What had the Massenqa taken from her?
Everything. She dug her nails into the stone bench.
“Your family,” said Lilit, like she could hear Moniqa’s thoughts.
Moniqa nodded. Cold. She was so cold, as if the frost she’d imagined earlier had been real after all. The world that had been spinning was still. She flicked her tongue over her blood-caked lips.
Moniqa’s family in Indas had torn itself apart, had torn her country apart, and now Eshmunen destroyed their own child, urged on by his false priests. It was Samelqo’s fault, just like her marriage to Eshmunen had been his fault. Just like the first Aurelius’s death had been. She clutched the image of his broken body, returned on a mere peasant’s cart, ripped and degraded by desert animals. They’d blamed bandits, but Moniqa knew the difference. She’d always known. One by one, Samelqo had taken everyone she cared for. He’d taken everyone she cared for and hailed her twins as saviours of everything he held dear, so they could fail and be derided for their failure. The prophecies in Samelqo’s heretical scrolls held no weight, and as always, Moniqa’s family would bear the burden of his disgrace.
Half in a daze, as though sapenta still addled her mind, Moniqa nodded. “Yes, my family. He took my family from me.”
But Samelqo had no family of his own, nothing she could attack, nothing she could rend limb from limb as he had her children. He cared for nothing.
“Go deeper.” Lilit’s voice was like a purr prowling the dark, circumscribing it, consuming it.
Moniqa could hear the sound of stone grinding against stone, as though the statues were moving, but they stood as motionless as before. It was as if something much larger than the statues was trapped within their confines, anxious to break out. Something long and sinuous twined round the heart of Qemassen itself. Moniqa heard Lilit’s words echo inside her mind: Go deeper. She smelled smoke.
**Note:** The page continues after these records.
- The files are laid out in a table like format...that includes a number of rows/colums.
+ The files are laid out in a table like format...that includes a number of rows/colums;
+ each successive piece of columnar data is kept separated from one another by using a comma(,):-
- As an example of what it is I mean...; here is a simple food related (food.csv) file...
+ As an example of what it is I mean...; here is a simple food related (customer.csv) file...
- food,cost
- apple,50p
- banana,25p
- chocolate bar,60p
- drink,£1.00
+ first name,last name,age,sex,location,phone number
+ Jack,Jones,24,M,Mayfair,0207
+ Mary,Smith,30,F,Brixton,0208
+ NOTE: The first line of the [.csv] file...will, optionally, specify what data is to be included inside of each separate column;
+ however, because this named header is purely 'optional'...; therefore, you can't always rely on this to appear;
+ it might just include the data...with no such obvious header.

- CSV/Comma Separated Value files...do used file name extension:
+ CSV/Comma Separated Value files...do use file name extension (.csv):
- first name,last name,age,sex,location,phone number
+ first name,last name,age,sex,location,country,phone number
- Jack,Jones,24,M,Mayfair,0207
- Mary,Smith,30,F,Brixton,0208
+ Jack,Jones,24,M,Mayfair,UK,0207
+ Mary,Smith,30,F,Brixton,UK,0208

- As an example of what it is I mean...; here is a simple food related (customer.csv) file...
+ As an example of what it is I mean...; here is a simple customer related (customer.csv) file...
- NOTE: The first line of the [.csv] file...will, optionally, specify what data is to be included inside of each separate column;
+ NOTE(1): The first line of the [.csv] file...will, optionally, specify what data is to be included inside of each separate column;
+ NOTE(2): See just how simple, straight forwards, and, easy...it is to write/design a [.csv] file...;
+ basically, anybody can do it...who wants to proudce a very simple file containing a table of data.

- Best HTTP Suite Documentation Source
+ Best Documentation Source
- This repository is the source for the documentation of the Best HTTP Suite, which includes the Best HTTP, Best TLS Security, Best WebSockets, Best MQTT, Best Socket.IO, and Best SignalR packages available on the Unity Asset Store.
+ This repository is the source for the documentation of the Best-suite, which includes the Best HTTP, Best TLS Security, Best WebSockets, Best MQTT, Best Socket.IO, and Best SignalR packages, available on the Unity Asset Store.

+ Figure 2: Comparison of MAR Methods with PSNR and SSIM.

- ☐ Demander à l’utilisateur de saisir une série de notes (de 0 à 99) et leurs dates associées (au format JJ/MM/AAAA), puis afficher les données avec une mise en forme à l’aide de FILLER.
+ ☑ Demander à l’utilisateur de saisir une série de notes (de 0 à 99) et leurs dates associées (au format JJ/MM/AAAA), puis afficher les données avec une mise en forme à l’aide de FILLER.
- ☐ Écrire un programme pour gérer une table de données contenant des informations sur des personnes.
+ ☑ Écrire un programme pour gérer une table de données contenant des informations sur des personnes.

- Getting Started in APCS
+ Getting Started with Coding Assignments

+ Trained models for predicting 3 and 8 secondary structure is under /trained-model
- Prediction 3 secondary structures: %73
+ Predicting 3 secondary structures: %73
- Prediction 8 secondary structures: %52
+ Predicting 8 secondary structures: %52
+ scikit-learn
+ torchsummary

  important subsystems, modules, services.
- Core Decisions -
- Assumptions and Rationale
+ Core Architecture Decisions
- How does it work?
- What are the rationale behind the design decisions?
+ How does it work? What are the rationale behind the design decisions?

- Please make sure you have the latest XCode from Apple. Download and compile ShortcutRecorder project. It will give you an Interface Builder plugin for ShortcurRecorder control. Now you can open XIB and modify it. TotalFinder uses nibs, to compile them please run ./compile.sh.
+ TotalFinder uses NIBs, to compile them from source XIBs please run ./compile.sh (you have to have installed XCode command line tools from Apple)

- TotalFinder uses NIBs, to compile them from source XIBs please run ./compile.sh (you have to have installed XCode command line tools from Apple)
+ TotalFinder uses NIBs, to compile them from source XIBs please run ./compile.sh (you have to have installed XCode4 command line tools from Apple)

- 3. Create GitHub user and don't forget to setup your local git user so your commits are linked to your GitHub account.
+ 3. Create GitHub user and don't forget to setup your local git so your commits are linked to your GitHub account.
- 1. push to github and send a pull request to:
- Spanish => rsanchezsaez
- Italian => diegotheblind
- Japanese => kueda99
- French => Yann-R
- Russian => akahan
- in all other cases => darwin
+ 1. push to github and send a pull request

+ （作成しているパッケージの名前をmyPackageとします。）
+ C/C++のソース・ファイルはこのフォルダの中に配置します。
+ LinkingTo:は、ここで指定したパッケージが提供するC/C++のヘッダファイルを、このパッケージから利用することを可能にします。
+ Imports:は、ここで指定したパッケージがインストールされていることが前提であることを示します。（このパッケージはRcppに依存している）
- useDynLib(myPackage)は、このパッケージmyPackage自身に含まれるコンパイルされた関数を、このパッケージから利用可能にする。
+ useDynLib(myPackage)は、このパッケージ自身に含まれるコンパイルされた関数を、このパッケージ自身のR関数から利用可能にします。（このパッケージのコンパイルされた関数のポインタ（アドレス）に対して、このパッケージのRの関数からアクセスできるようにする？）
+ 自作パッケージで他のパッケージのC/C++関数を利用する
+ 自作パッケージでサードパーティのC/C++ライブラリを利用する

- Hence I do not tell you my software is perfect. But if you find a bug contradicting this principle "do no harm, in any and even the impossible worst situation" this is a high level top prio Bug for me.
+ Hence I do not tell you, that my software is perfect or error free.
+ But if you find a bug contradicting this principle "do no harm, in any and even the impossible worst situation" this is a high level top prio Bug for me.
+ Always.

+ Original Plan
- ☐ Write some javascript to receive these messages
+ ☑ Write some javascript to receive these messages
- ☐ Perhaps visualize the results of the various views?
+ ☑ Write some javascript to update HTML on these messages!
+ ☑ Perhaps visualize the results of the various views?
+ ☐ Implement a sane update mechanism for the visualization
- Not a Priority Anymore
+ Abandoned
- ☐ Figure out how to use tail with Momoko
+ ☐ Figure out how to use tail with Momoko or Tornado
Her first year in Eshmunen’s court—he’d clung to her, carted her around with him like a doll he could dress up and show off. She’d been sold, bartered, abandoned, and it had been all for nothing—her people were slaves to Lorar’s whims. But that was nothing to Eshmunen, who’d paraded her in front of the Semassenqa at every terrible Massenqa festival, every funeral. And there had been so many funerals that year—including a sister of Samelqo’s. Not even one of the Semassenqa, but some whore he’d dragged from the lower city and dressed up in borrowed finery. At the funeral she’d learned there were others—other sisters, about whom Samelqo eq-Milqar seemed to care for enough to pretend their rotten bodies were worthy of such pomp.
It was so very little, in comparison, but it was something.
“He has sisters, I think, in the lower city.” Moniqa forced the words out, without looking at Lilit. She dug her nails into the stone, felt bright flares of pain as they cracked. Aurel. Samelqo had her Aurel.
“Sisters,” Lilit echoed. Her voice was scratchy, shrill, an inhuman throat struggling to form human sounds. The rustling in the trees grew louder and louder, though no wind blew in the garden in the palace on the hill.
“His family,” said Moniqa. “I want them to tear each other apart.”
Everything went silent. Then, all down the path, the ruby-eyed statues cracked at the middle.
Moniqa turned back to Lilit. Her eyes had shriveled to black pebbles in her cheeks, small and gleaming like an owl’s. She opened her mouth, wide like she was screaming, then wider still, like a great toothless hole opening to swallow Moniqa. A scream cut the night, and right up to the moment Moniqa lay back onto the cold stone bench, she wasn’t sure if it were her scream, or Lilit’s.